Within the pharmaceutical domain specifically, blockchain applications have targeted drug authentication, supply chain integrity, and regulatory compliance. For example, Mackey and Nayyar [2] conducted an analysis of online pharmacies and identified blockchain-based track-and-trace systems as potential countermeasures against substandard and falsified medicines in the global pharmaceutical supply chain. Their work emphasizes the role of immutable ledgers in preventing the insertion of counterfeit products at various distribution points. Tseng et al. [17] proposed a governance framework for blockchain-based pharmaceutical supply chains that addresses regulatory requirements across multiple jurisdictions, demonstrating how smart contracts can encode compliance rules for cross-border pharmaceutical trade. Kumar and Tripathi [18] developed a blockchain architecture for secure drug traceability that integrates QR code-based product identification with distributed ledger technology, enabling end users to verify drug authenticity through mobile applications. Collectively, however, these works focus predominantly on data sharing, access control, and provenance verification without addressing the specific challenge of privacy-preserving regulatory recall—a gap that ACTMeds directly targets through its ZKRecall mechanism.

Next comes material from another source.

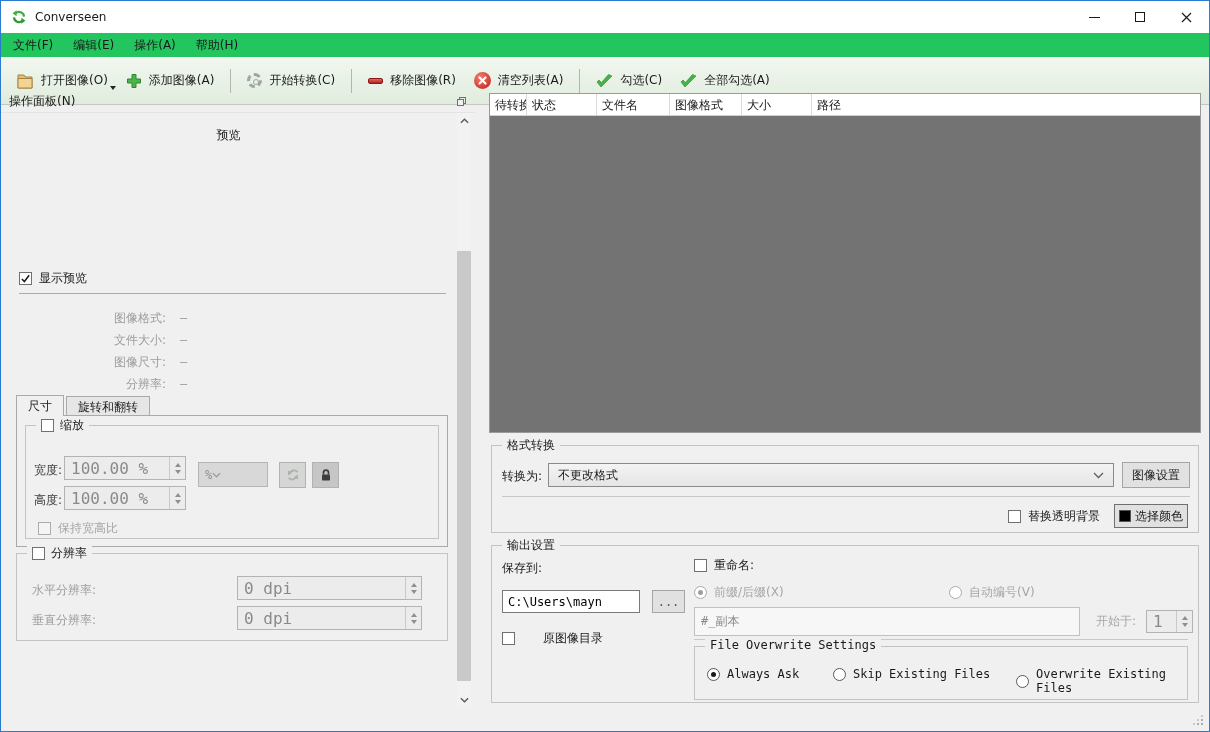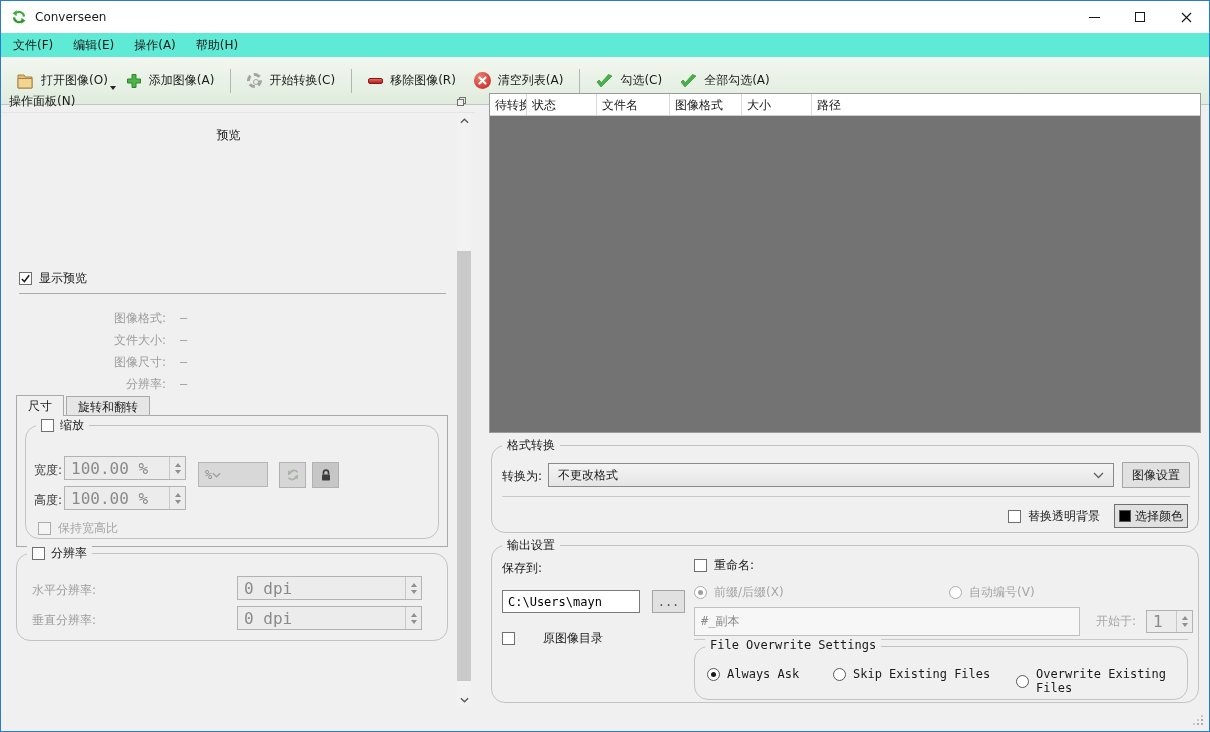"文件(F)" .menubar { background: #5eead4 -> #22c55e }
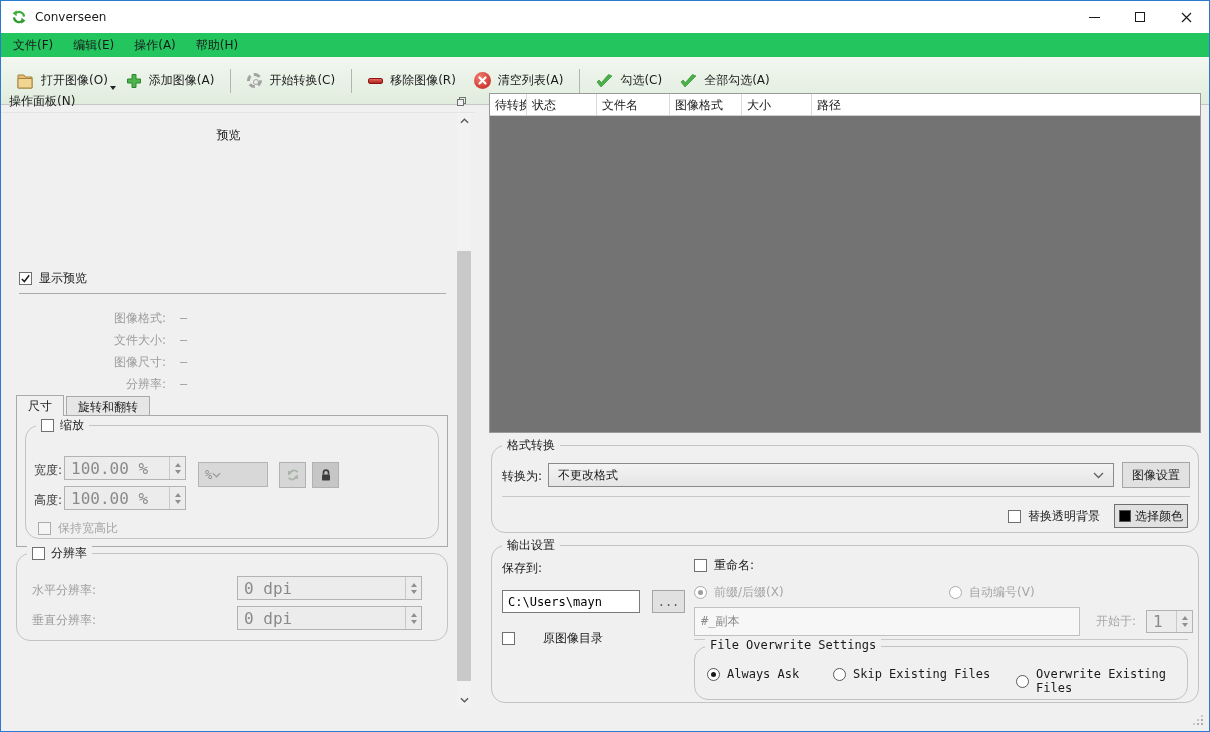"缩放" .groupbox { border-radius: 14px -> 0 }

While these pharmaceutical-focused systems establish foundational approaches for provenance verification and anti-counterfeiting, most implementations remain at the conceptual or proof-of-concept stage with limited regulator involvement [19,20]. Furthermore, these systems typically do not address advanced privacy requirements such as zero-knowledge verification for sensitive recall operations or the formal threat modeling of smart contract vulnerabilities [21,22].

More recent research has explored the integration of advanced zero-knowledge proof (ZKP) systems with blockchain to enable privacy-preserving verification. zk-SNARK-based approaches have been widely adopted due to their succinct proofs and efficient on-chain verification [23,24]. Alternative constructions, including zk-STARKs and Bulletproofs, have been proposed to address limitations related to trusted setup and scalability, offering improved transparency and post-quantum resilience [25,26]. Furthermore, frameworks such as Hawk demonstrate how ZKPs can be integrated with smart contracts to enable privacy-preserving computation on blockchain platforms [27]. Despite these advances, existing ZKP-enabled blockchain applications primarily focus on financial privacy, identity management, or transaction confidentiality, with limited exploration of domain-specific applications such as pharmaceutical recall management [28,29].

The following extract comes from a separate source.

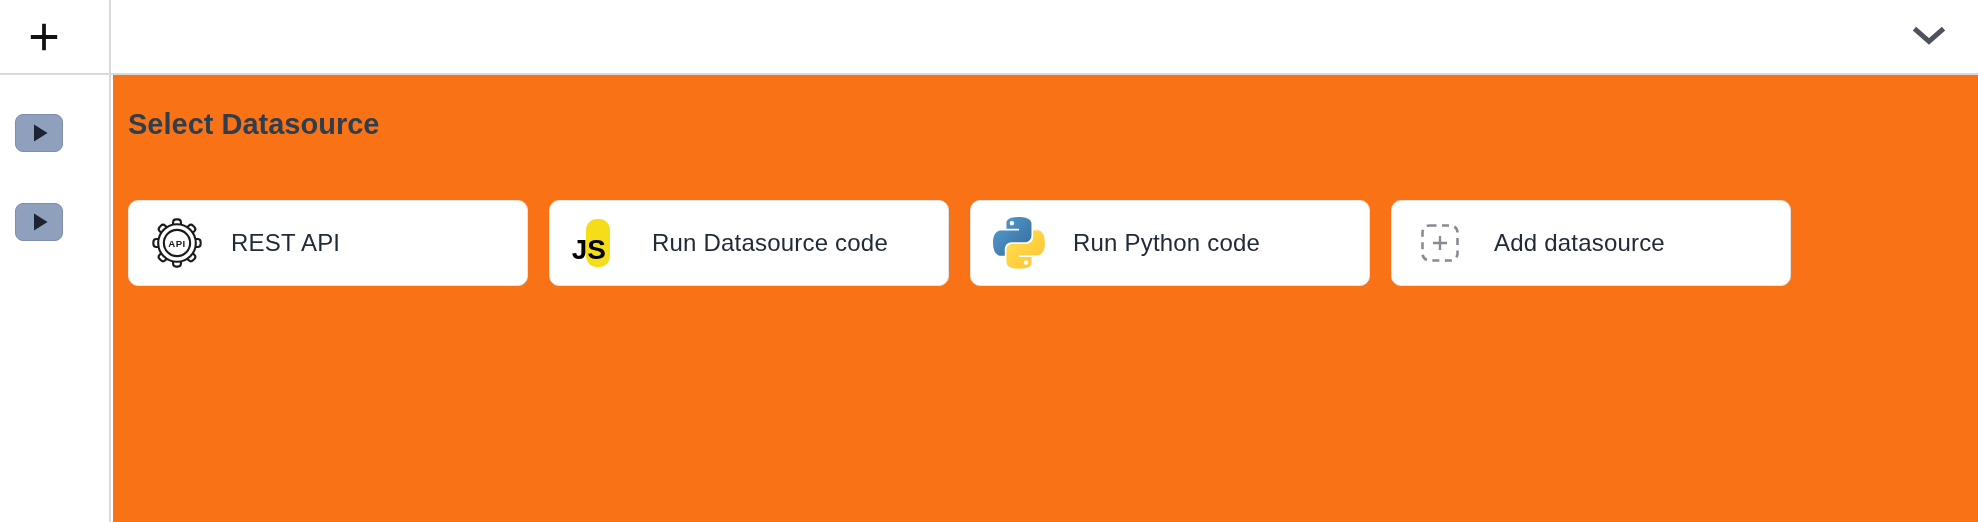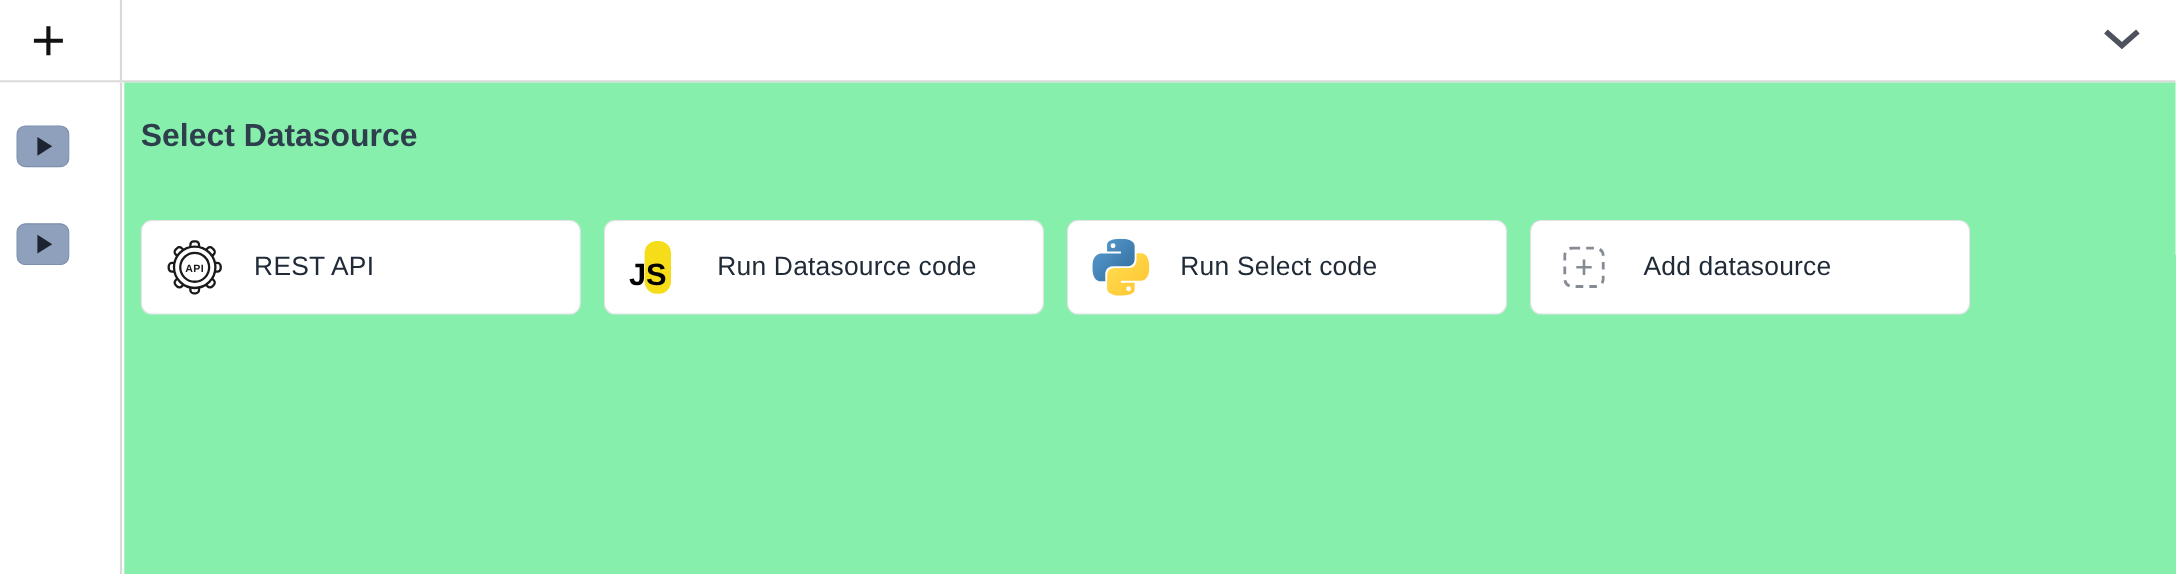"Select Datasource" .content { background: #86efac -> #f97316 }
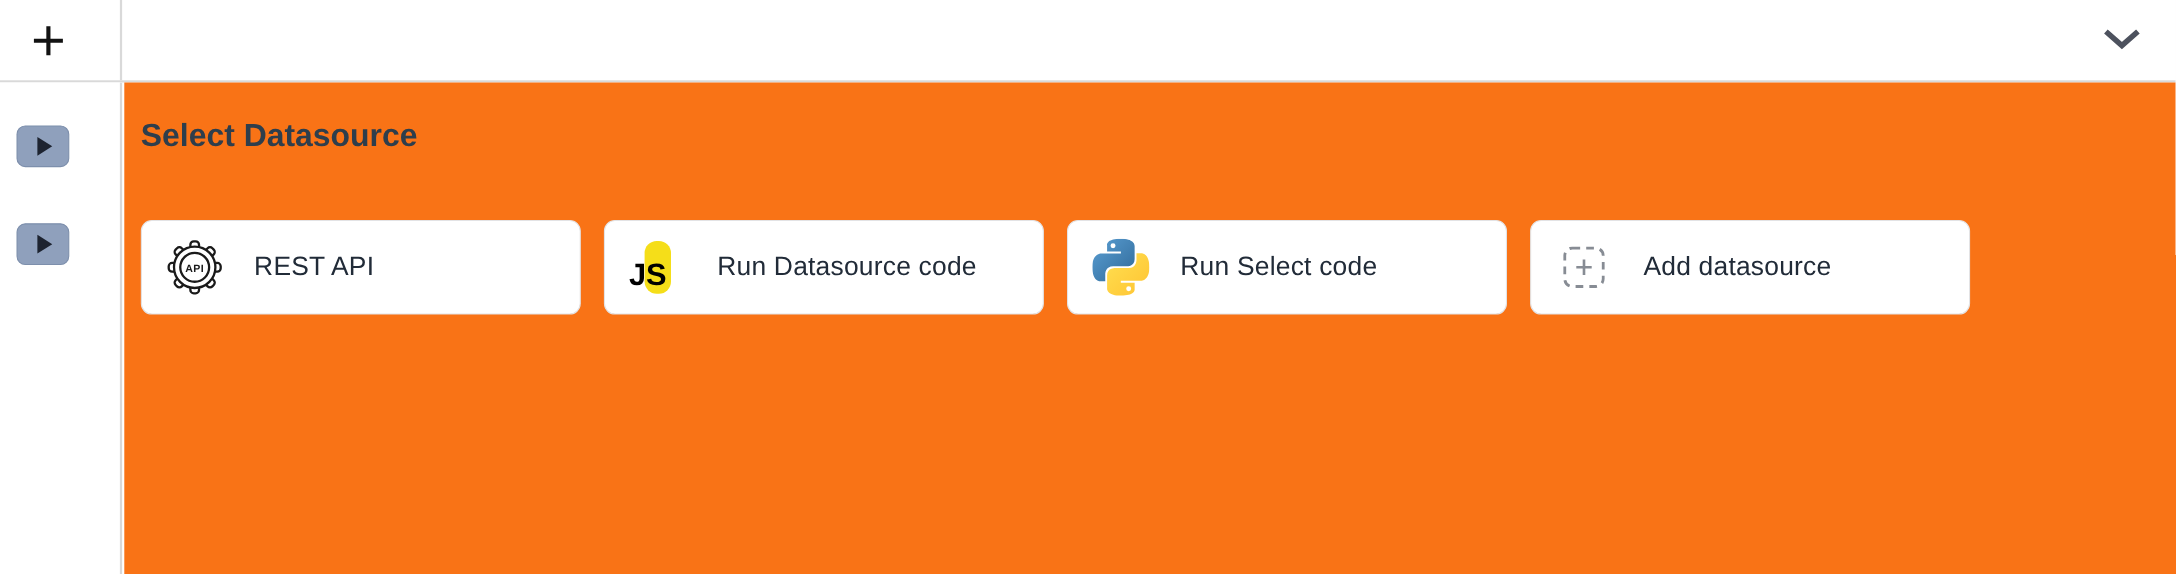"Run Select code" span.card-label { text: Select -> Python }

2.2. Blockchain-Based Pharmaceutical Supply Chain Architectures

Within pharmaceutical supply chains, several architectures have been proposed to address traceability, anti-counterfeiting, and provenance verification [20,22,30]. For instance, Abdallah et al. [31] designed an Ethereum-based solution that integrates IoT sensors with smart contracts to record logistics events and environmental conditions throughout the pharmaceutical supply chain. Their system automates dispatch and delivery verification by capturing real-time data from IoT devices and storing cryptographic hashes on-chain, demonstrating feasibility for end-to-end tracking. However, their evaluation occurs in a simulated environment without the involvement of regulatory authorities, and recall workflows are not explicitly modeled as first-class smart contract operations.

Uddin et al. proposed Medledger, a Hyperledger Fabric-based track and trace system leveraging chaincodes to execute drug supply chain transactions across a permissioned distributed network of pharmaceutical stakeholders [32]. Their system perpetually stores activities and transactions on an immutable ledger linked with peer-to-peer decentralized file systems such as IPFS for maximum transparency and traceability. Sinilarly, Hasan et al. [33] proposed PharmaChain, a Hyperledger Fabric-based architecture This framework combines on-chain transaction records with off-chain data storage and implements role-based access control to secure interactions among manufacturers, distributors, and pharmacies within a national pharmaceutical supply chain context. While PharmaChain enforces access control policies and maintains provenance records, it does not incorporate privacy-preserving cryptographic techniques for sensitive operations, and governance mechanisms for regulatory oversight remain external to the core architecture. Building on these foundational concepts, Chen et al. examined the intersection of blockchain technology and Internet of Things (IoT) devices in pharmaceutical supply chains [6].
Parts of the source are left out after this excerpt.